On Thursday, Paul Chambers had his appeal against a conviction for “sending a menacing message” turned down by a judge.
His crime was to have tweeted a joke about blowing Robin Hood airport up when snow threatened to disrupt his travel plans last winter.
His exact tweet was: “Crap! Robin Hood airport is closed. You’ve got a week and a bit to get your shit together otherwise I’m blowing the airport sky high!!”
Immediately, there was a ground swell of reaction against the verdict. The judge had reportedly concluded that the tweet was “menacing in its content and obviously so. It could not be more clear. Any ordinary person reading this would see it in that way and be alarmed.”
A statement many people vehemently disagreed with, particularly comedians such as Stephen Fry, Dara O’Briain and David Mitchell.

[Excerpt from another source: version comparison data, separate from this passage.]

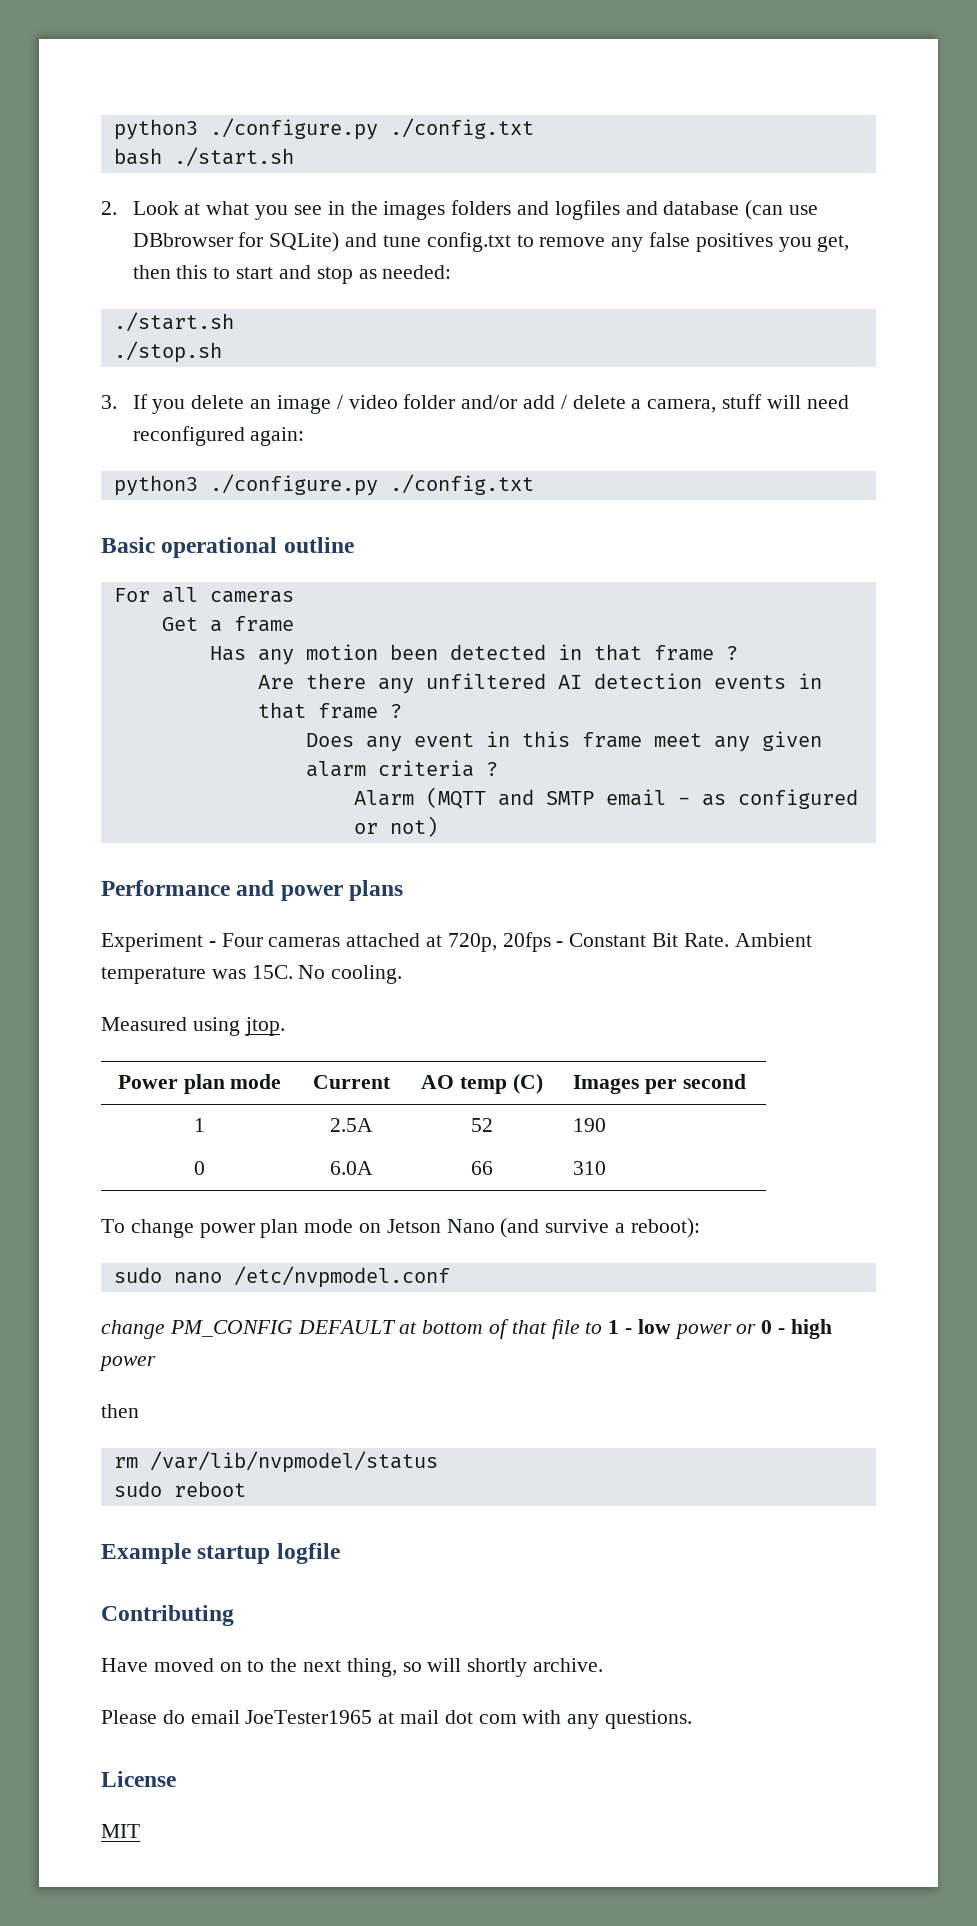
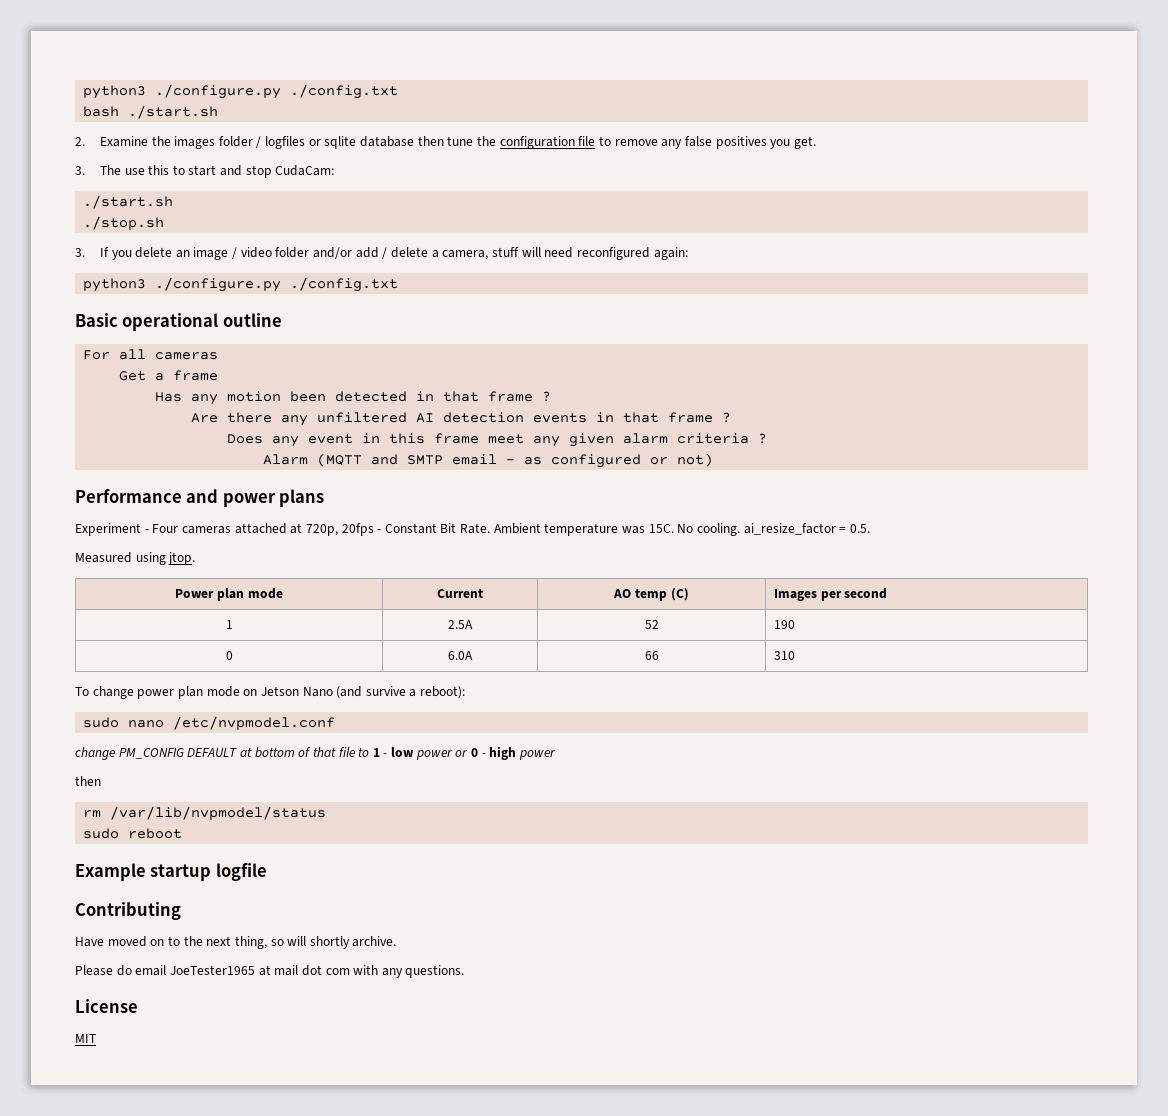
[132,200,818,220] [132,232,511,252] Look at what you see in the images folders and logfiles and database (can use DBbrowser for SQLite) and tune config.txt -> [99,136,596,149] Examine the images folder / logfiles or sqlite database then tune the configuration file
[817,235,850,252] [132,265,171,279] get, then -> [793,136,816,149] [75,165,145,175] get. // 3. The use
[358,265,452,279] as needed: -> [275,165,335,176] CudaCam:
(403, 974) none -> [743,523,870,535] ai_resize_factor = 0.5.

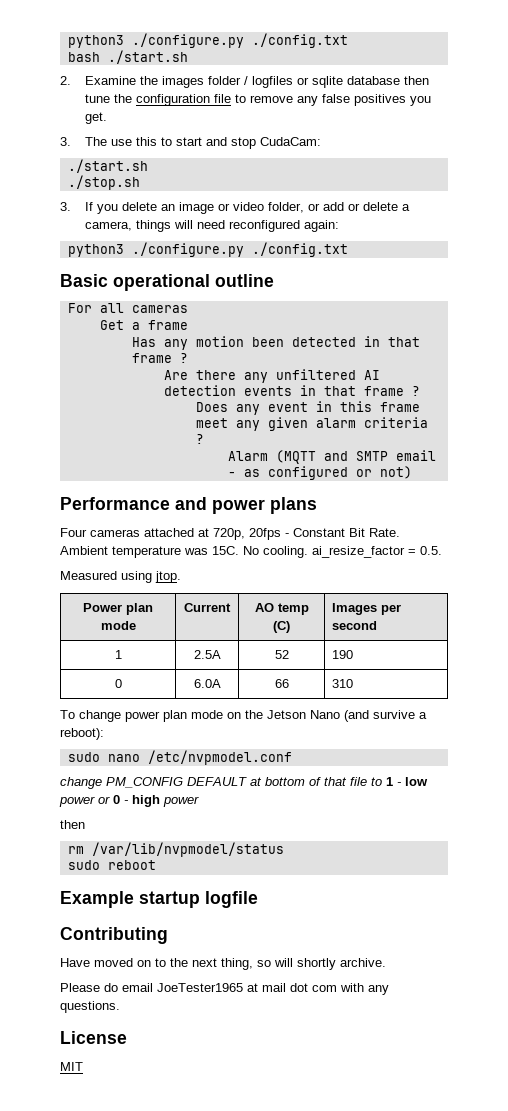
[232,247,388,259] / video folder and/or add / -> [218,202,361,213] or video folder, or add or
[491,247,519,257] stuff -> [136,220,172,232] things
[75,523,149,536] Experiment - -> (317, 505) none
(258, 692) none -> [245,710,263,719] the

Many members of the public showed their support against the verdict, which lost Chambers his job, and saw him being fined several thousands pounds, and gaining a criminal record.
At first, an online petition was started against the verdict, which gained 3,000 signatures, but then another movement began on Twitter itself. The #IamSpartacus channel was set up, where users replicated Chambers’ original tweet, in a stand up and be counted manner as seen in the epic film Spartacus.
As an Observer piece by Catherine Bennett points out, Chambers’ solicitor noted that anyone who forwards the original tweet could technically be charged with the same offence as he was, “since the CPS has made intention irrelevant to prosecutions under section 127.”
The channel is still very active this morning, with replica tweets or slight variations such as: “I have a dastardly plan that involves Robin Hood airport *strokes white cat*.”